▶ Activity: Among the lines below, restate word for word only those from the line with "- This notebook" through the line with "file as LR_citation_issued_withoutfemales_v1.ipynb", with both end lines kept.

▶ Material provided:
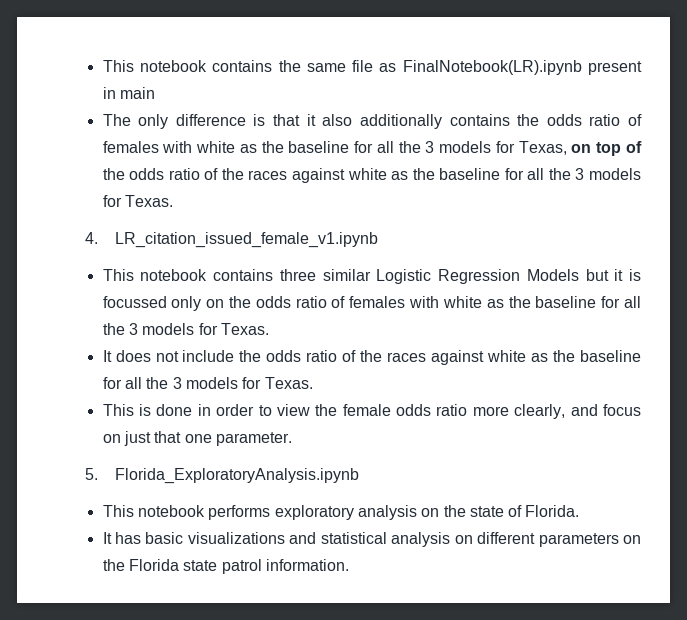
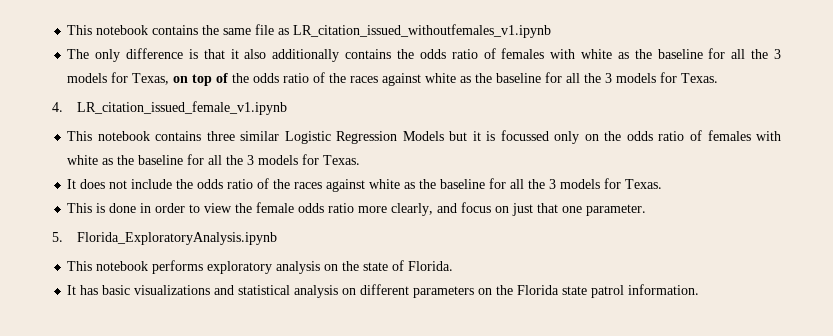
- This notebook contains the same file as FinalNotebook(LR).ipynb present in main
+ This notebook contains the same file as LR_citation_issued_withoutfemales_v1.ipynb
...
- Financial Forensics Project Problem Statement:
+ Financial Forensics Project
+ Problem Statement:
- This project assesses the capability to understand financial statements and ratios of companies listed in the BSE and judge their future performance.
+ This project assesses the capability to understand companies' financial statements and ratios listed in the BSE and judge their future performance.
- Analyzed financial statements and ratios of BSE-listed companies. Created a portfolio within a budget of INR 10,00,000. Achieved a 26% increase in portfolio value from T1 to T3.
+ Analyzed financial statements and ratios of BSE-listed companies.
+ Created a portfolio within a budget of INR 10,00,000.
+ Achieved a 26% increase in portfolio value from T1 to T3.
==
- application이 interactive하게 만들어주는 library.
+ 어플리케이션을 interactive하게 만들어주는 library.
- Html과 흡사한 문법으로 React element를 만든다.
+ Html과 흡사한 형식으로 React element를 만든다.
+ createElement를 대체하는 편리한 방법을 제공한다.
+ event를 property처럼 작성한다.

▶ Response to this exercise:
- This notebook contains the same file as FinalNotebook(LR).ipynb present in main
+ This notebook contains the same file as LR_citation_issued_withoutfemales_v1.ipynb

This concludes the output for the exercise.